Page:Voltaire - Œuvres complètes Garnier tome8.djvu/176

Cette page n’a pas encore été corrigée

Henri vole à leur tête, et monte le premier.
Il monte : il a déjà, de ses mains triomphantes,
Arboré de ses lis les enseignes flottantes.
Les ligueurs, devant lui, demeurent pleins d’effroi :
Ils semblaient respecter leur vainqueur et leur roi.
Ils cédaient, mais Mayenne à l’instant les ranime :
Il leur montre l’exemple, il les rappelle au crime :
Leurs bataillons serrés pressent de toutes parts
Ce roi dont ils n’osaient soutenir les regards.
Sur le mur, avec eux, la Discorde cruelle[1]
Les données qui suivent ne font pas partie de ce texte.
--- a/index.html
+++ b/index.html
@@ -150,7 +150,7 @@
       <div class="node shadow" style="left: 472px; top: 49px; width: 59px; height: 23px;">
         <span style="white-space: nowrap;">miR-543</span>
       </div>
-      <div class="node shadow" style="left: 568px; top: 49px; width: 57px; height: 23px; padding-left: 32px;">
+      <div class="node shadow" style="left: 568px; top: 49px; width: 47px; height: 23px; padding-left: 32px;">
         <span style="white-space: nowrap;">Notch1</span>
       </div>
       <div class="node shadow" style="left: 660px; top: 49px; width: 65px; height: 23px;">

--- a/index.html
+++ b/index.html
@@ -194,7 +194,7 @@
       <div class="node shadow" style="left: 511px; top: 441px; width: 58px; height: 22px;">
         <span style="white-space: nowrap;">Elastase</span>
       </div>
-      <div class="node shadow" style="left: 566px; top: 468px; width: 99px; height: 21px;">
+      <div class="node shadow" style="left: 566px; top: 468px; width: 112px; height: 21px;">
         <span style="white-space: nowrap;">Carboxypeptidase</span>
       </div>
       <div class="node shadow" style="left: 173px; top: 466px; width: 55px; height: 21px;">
Se baigne dans le sang que l’on verse pour elle.
Le soldat, à son gré, sur ce funeste mur,
Combattant de plus près, porte un trépas plus sûr.
Alors on n’entend plus ces foudres de la guerre,
Dont les bouches de bronze épouvantaient la terre ;
Un farouche silence, enfant de la fureur,
À ces bruyants éclats succède avec horreur.
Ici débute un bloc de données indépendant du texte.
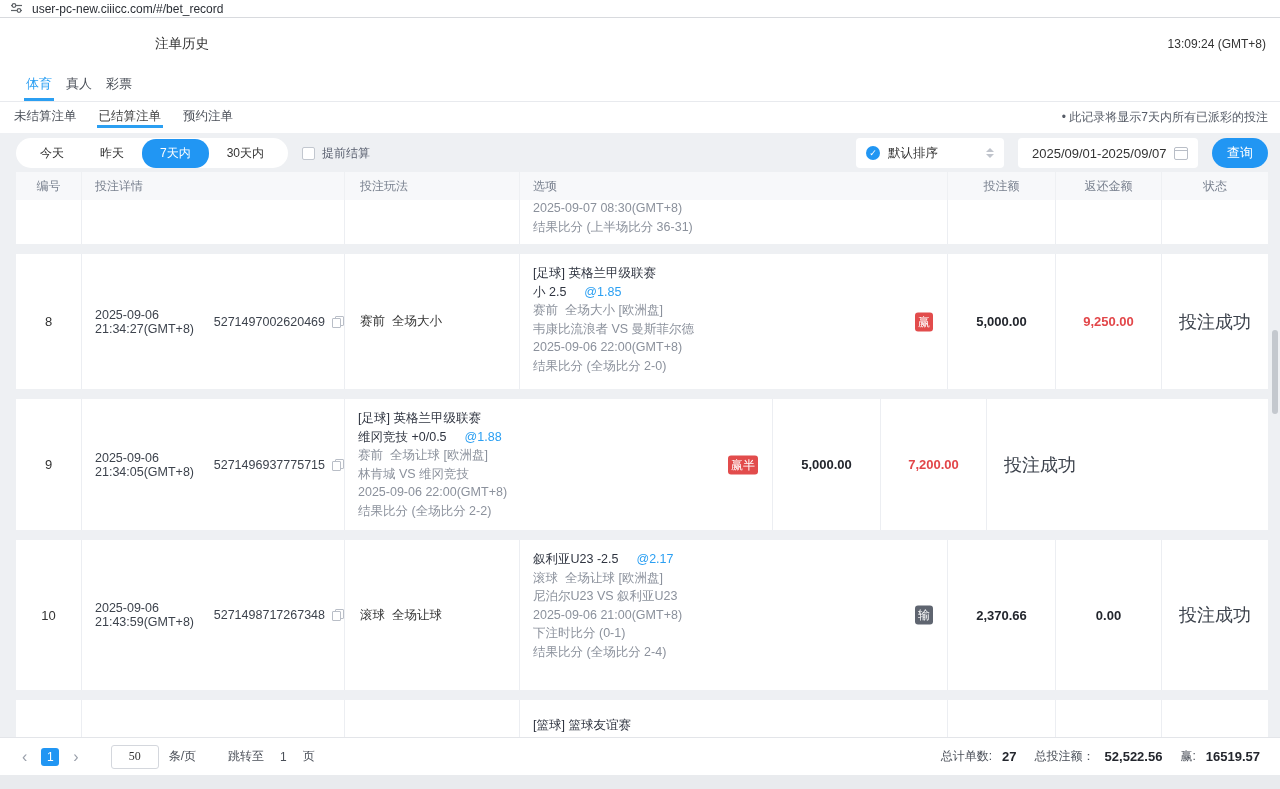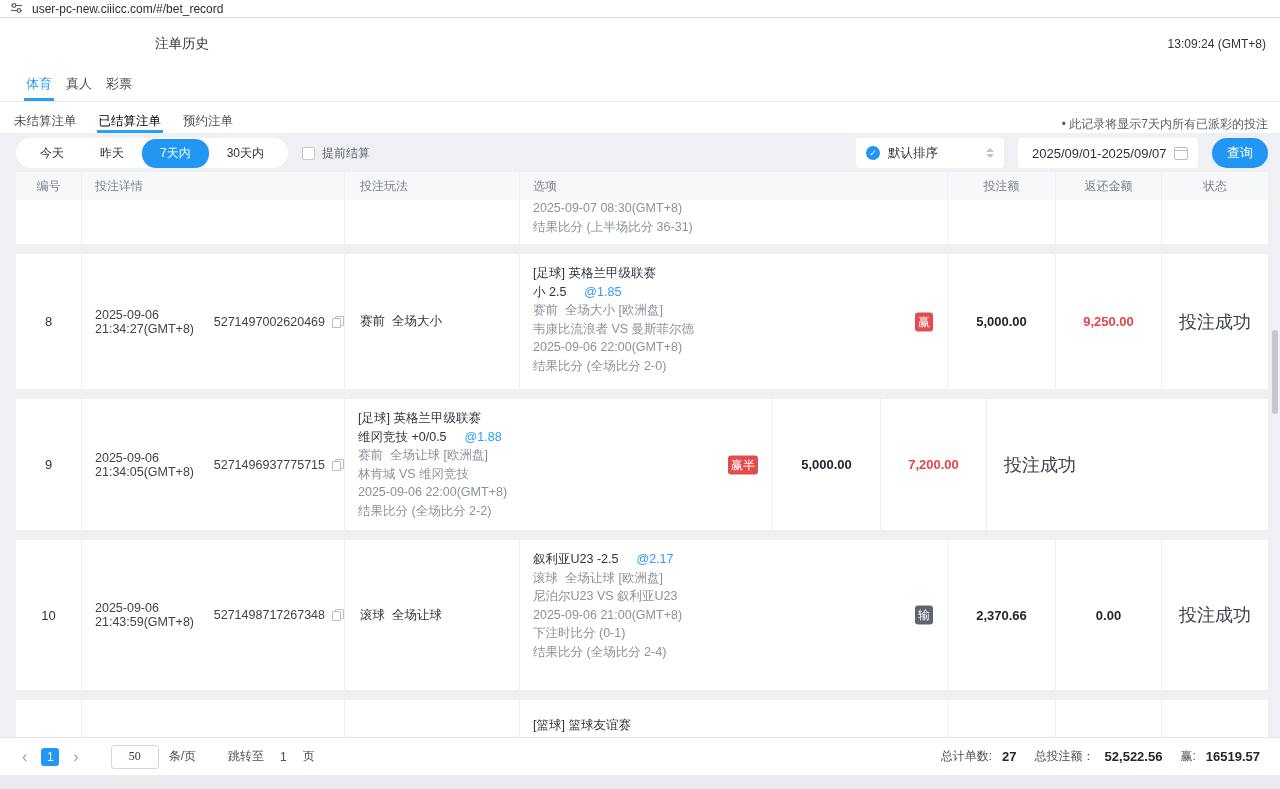--- a/index.html
+++ b/index.html
@@ -18,7 +18,7 @@
   .tabsrow{height:32px;display:flex;align-items:stretch;gap:10px;padding:0 0 0 24px;border-bottom:1px solid #e8eaee}
   .tab{font-size:13px;color:#4a4f58;display:flex;align-items:center;border-bottom:3px solid transparent;padding:0 2px;cursor:pointer}
   .tab.active{color:#2b9ff2;border-bottom-color:#2b9ff2}
-  .subtabsrow{height:31px;display:flex;align-items:flex-end;justify-content:space-between;padding:0 12px}
+  .subtabsrow{height:31px;display:flex;align-items:center;justify-content:space-between;padding:0 12px}
   .subtabs{display:flex;gap:18px}
   .subtab{font-size:12.5px;color:#4a4f58;display:flex;align-items:center;border-bottom:3px solid transparent;padding:0 2px;cursor:pointer}
   .subtab.active{color:#000000;border-bottom-color:#2b9ff2}

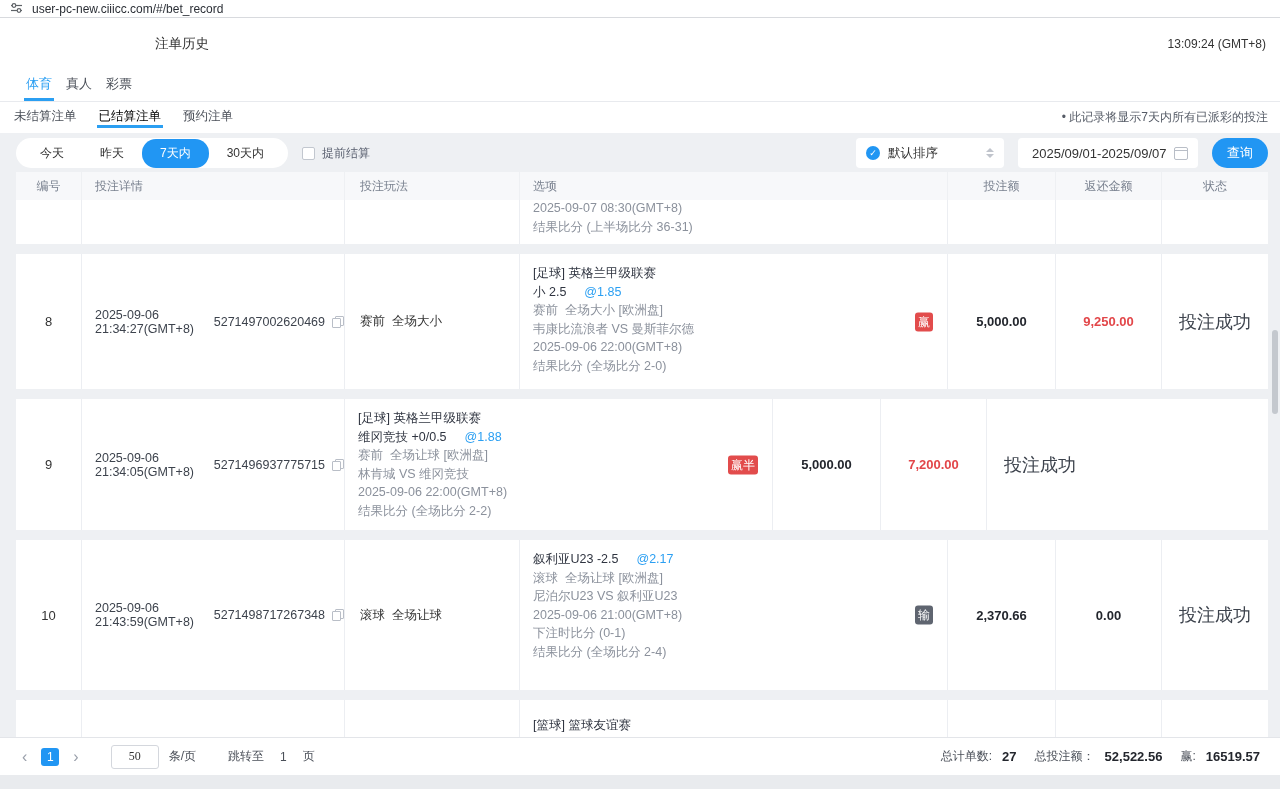--- a/index.html
+++ b/index.html
@@ -21,7 +21,7 @@
   .subtabsrow{height:31px;display:flex;align-items:center;justify-content:space-between;padding:0 12px}
   .subtabs{display:flex;gap:18px}
   .subtab{font-size:12.5px;color:#4a4f58;display:flex;align-items:center;border-bottom:3px solid transparent;padding:0 2px;cursor:pointer}
-  .subtab.active{color:#000000;border-bottom-color:#2b9ff2}
+  .subtab.active{color:#404040;border-bottom-color:#2b9ff2}
   .note{font-size:12px;color:#555b66;display:flex;align-items:center}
D’un bras déterminé, d’un œil brûlant de rage[2],
Parmi ses ennemis chacun s’ouvre un passage.
On saisit, on reprend, par un contraire effort,
Ce rempart teint de sang, théâtre de la mort.
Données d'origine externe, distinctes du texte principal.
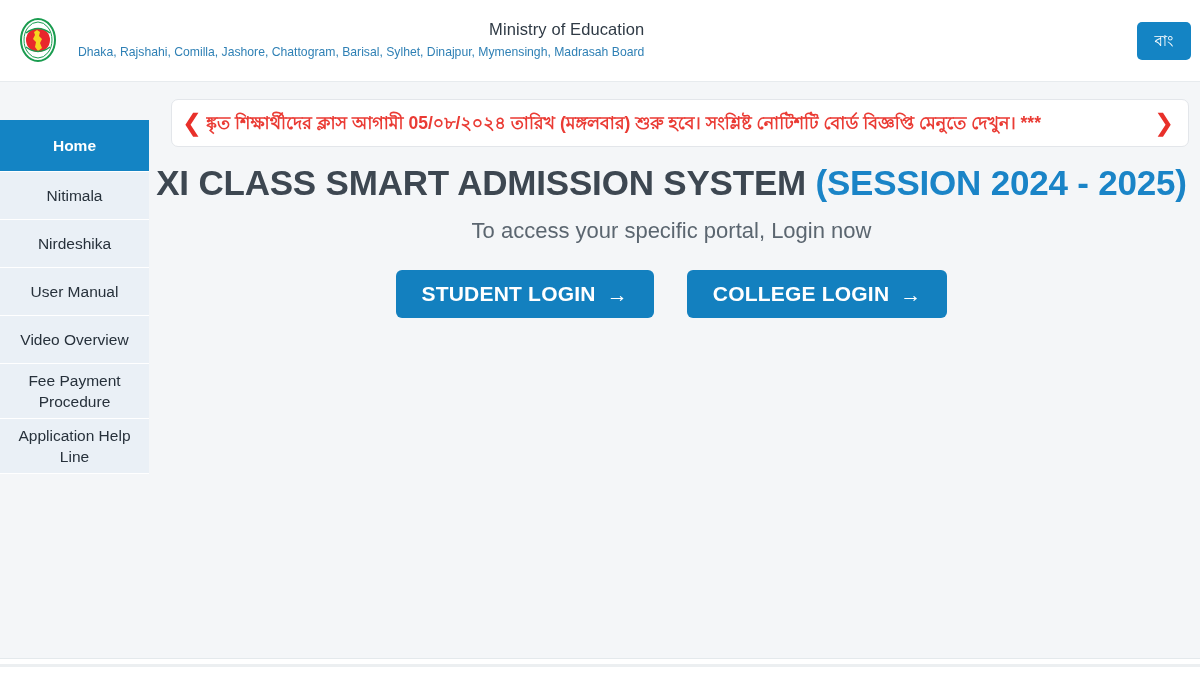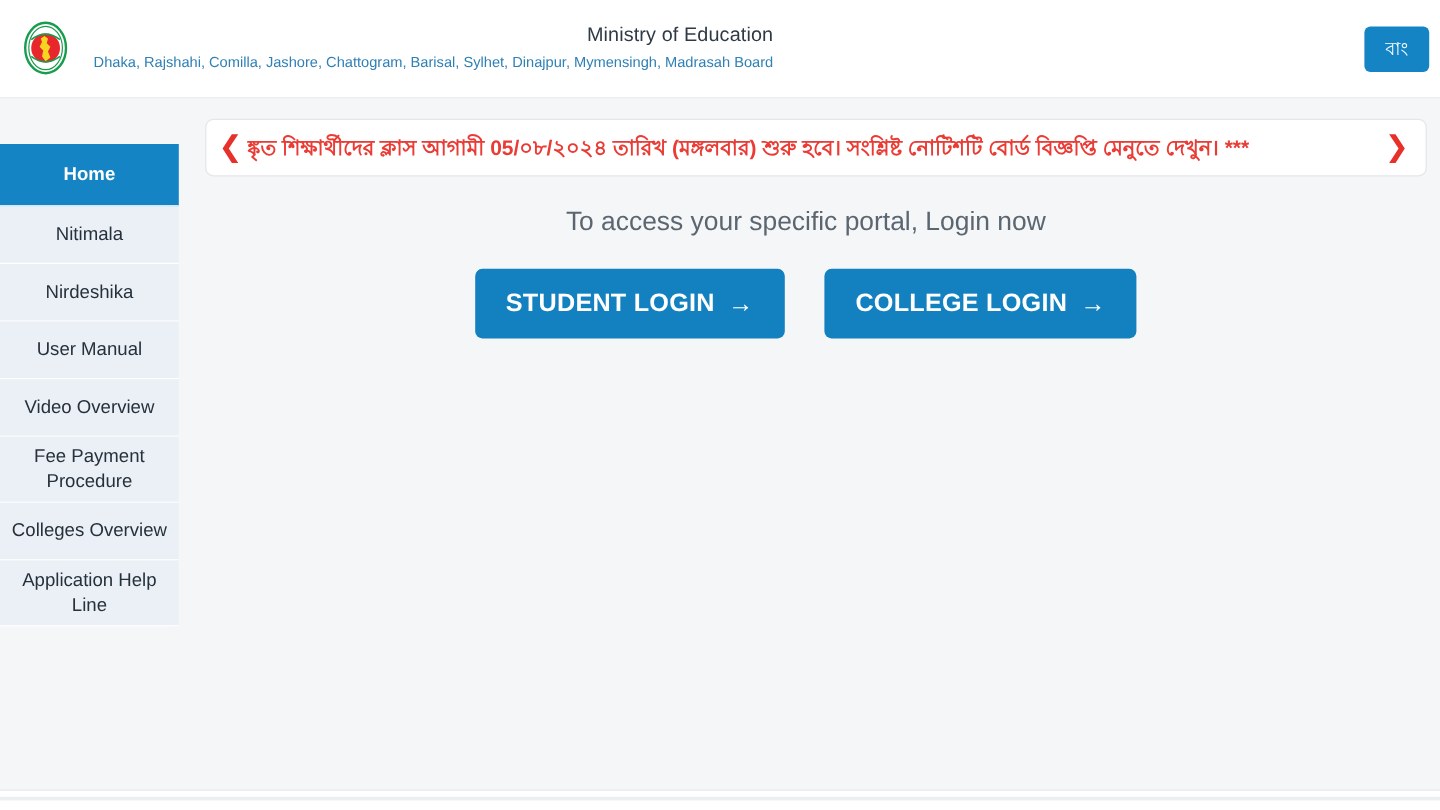--- a/index.html
+++ b/index.html
@@ -282,6 +282,7 @@
   </div>
 
   <div class="hero">
+    <h1 class="hero-title"><span>XI CLASS SMART ADMISSION SYSTEM</span> <span class="session">(SESSION 2024 - 2025)</span></h1>
     <p class="hero-subtitle">To access your specific portal, Login now</p>
 
     <div class="cta-row">

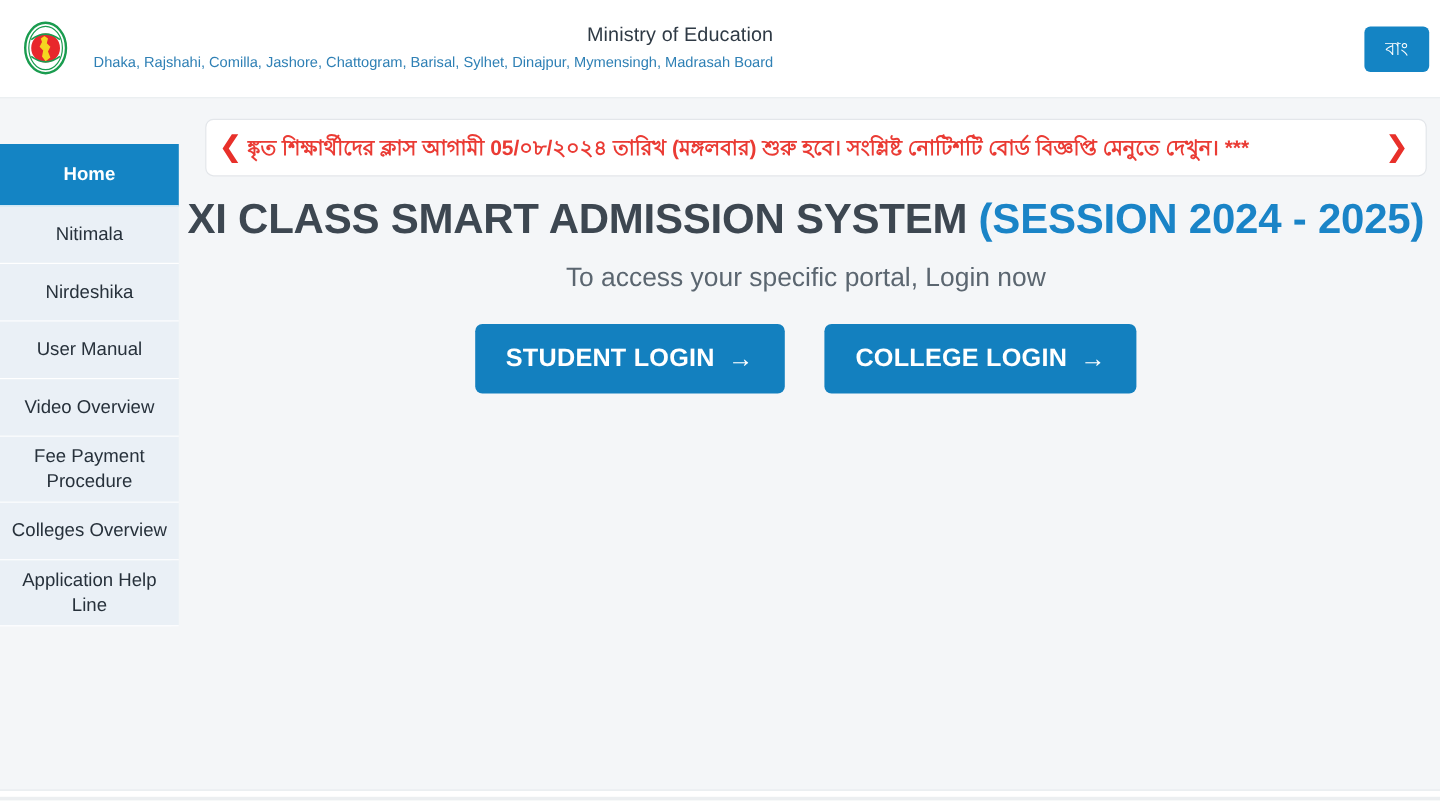--- a/index.html
+++ b/index.html
@@ -198,7 +198,7 @@
     font-weight: bold;
     letter-spacing: 0.2px;
     padding: 0 26px;
-    height: 58px;
+    height: 48px;
     display: flex;
     align-items: center;
     justify-content: center;

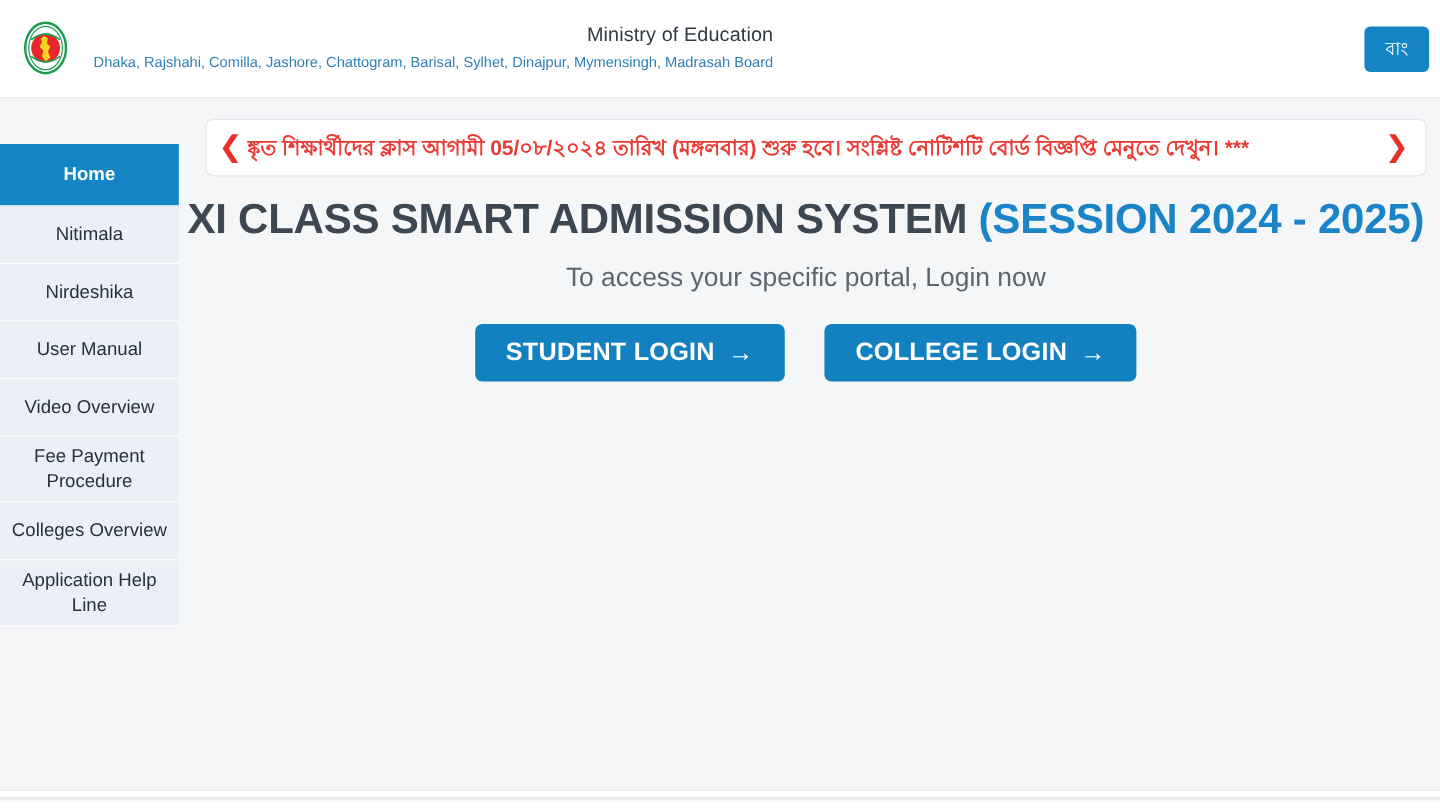--- a/index.html
+++ b/index.html
@@ -271,7 +271,6 @@
     <div class="nav-item">User Manual</div>
     <div class="nav-item">Video Overview</div>
     <div class="nav-item two-line">Fee Payment Procedure</div>
-    <div class="nav-item two-line">Colleges Overview</div>
     <div class="nav-item two-line">Application Help Line</div>
   </nav>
Dans ses fatales mains la victoire incertaine
Tient encor près des lis l’étendard de Lorraine.
Les assiégeants surpris sont partout renversés,
Cent fois victorieux, et cent fois terrassés ;
Pareils à l’Océan poussé par les orages,
Qui couvre à chaque instant et qui fuit ses rivages.
Jamais le roi, jamais son illustre rival,
N’avaient été si grands qu’en cet assaut fatal :
Chacun d’eux, au milieu du sang et du carnage,
Maître de son esprit, maître de son courage,
Dispose, ordonne, agit, voit tout en même temps,
Et conduit d’un coup d’œil ces affreux mouvements.
Cependant des Anglais la formidable élite,

  1. Imitation d'Homère, Iliade, livre XII.
  2. Imitation de Racine (Thébaide, acte V, scène iii) :
    D'un geste menaçant, d'un œil brûlant de rage,
    Dans le sein l'un de l'autre ils cherchent un passage.

    Ce dernier vers est, à un mot près, reproduit dans le chant VIII, vers 246.